The following two projects represent ways in which small area analysis can be performed over large areas using GIS to relate chemical release site location to case location. This step would be taken to define the areas of highest risk, which can then be analyzed in more detail. It therefore serves more as a helpful monitoring tool for use in dealing with the bulk of the information one is presented with when trying to document toxic release site release. As much time was taken developing the database for this site, and at times considerably more time with regard to developing the databases needed to investigate the characteristics of each of the chemicals and chemical groups reported for each site.
Why develop a method to identify High Risk sites?
The main reason for identifying and defining high risk sites is that, based on the EPA/ECSI data and reviews of the site and land use history for each of these areas, these sites have a significant chemical release history in spite of their exclusion from the Superfund sites lists. The primary reason for this is typically related to how Superfund sites are selected for. It is not unusual for the selection process to be limited to a certain number of sites selected per period of time and for whatever reason these sites were not selected for the limited funding available for sueprfund clean-ups. Another reason some sites may have been excluded pertains to the filing deadlines imposed upon companies and agencies filing for superfund status. Whether or not these applications were filed on time is often indicated somewhere in either the superfund applicants information that at times may be found on the web, or simply because filing late allows for additional time to pass before the clean-up process has to be initiated. This information is also available on the web, primarily with the superfund applicants and at times the ECSI/TRI sites reports.

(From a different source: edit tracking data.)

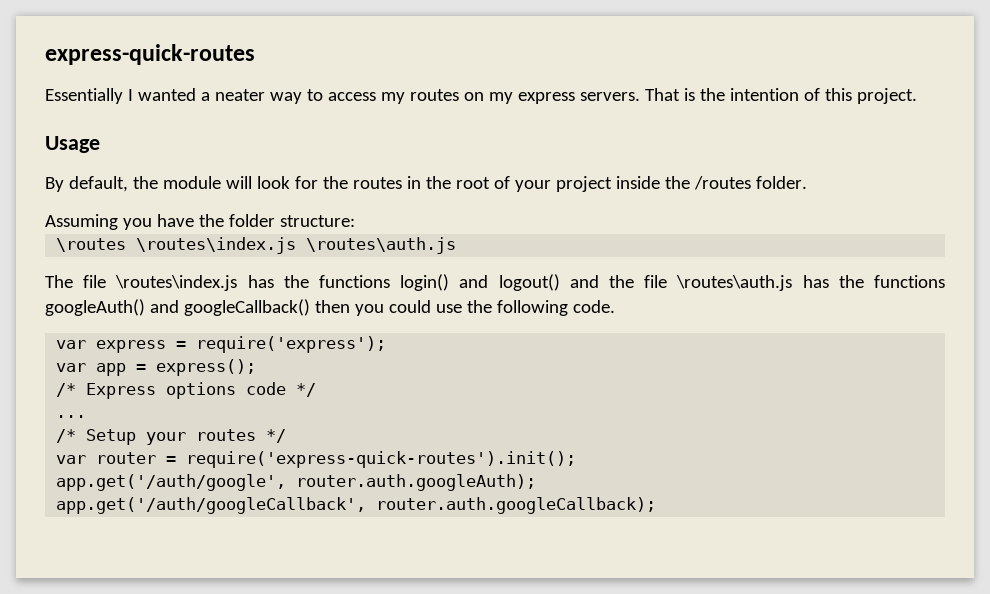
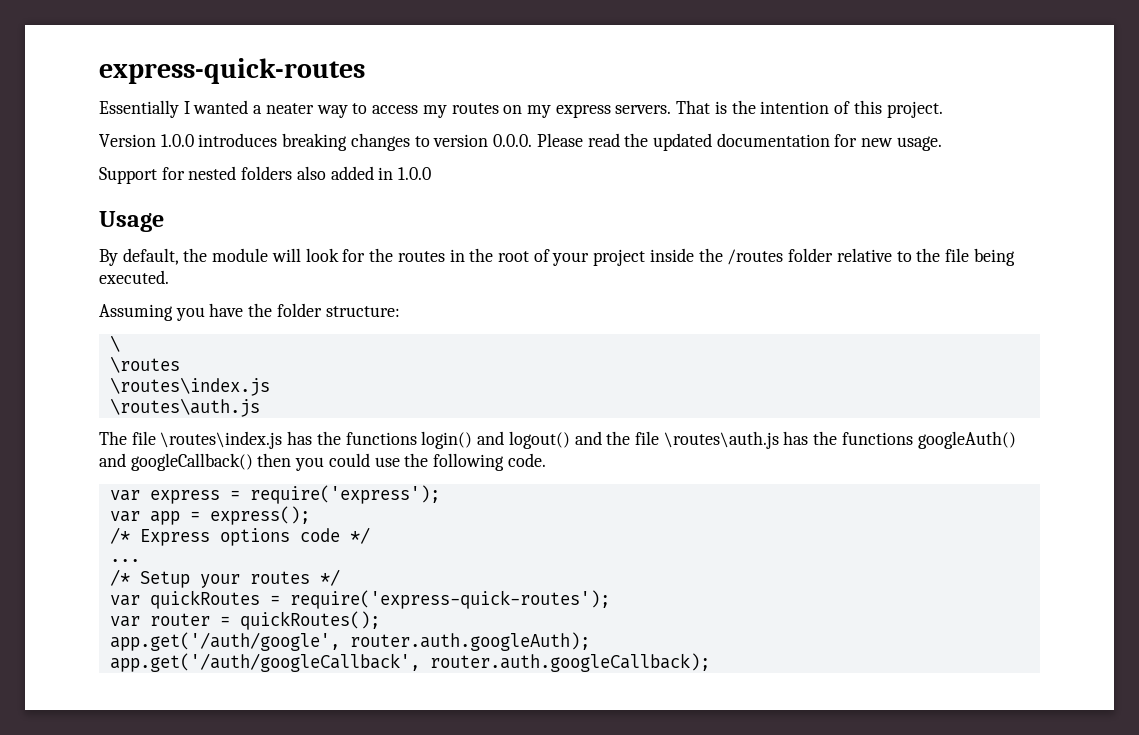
(917, 96) none -> [99,133,942,151] [99,166,432,184] // Version 1.0.0 introduces breaking changes to version 0.0.0. Please read the updated documentation for new usage. // Support for nested folders also added in 1.0.0
[755,176,807,189] folder. -> [788,248,1015,266] [99,270,169,284] folder relative to the file being executed.
(355, 221) none -> [109,335,120,352] // \
[136,237,297,254] \routes\index.js -> [109,377,270,396] // \routes\index.js //
(287, 436) none -> [109,590,610,609] // var quickRoutes = require('express-quick-routes');
[186,451,577,468] require('express-quick-routes').init(); -> [239,611,380,630] quickRoutes();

Like the superfund and superfund applicant sites, the high risk sties tend to be in the vicinity of the northern end of the Willamette valley, in close proximity to Portland. For this reason, studies performed of the Portland urban-suburban region provide some of the more complex examples on how such studies can be performed. Whereas we often are taken in by studies of a select few industry tyles situated of fairly moderate population density regions like the suburban-rural settings typical of some paper and lumber industries investigated over the years in the Pacific Northwest, the investigation of chemical release, exposure and risk-related events in the mdoerate to heavy Portland region makes it even more difficult to develop the way to perform such an analysis. Later portions fo this report define new methods that may be used to evlauate chemical density patterns amongst the population density environment of urban-suburban settings like Northwest Portland.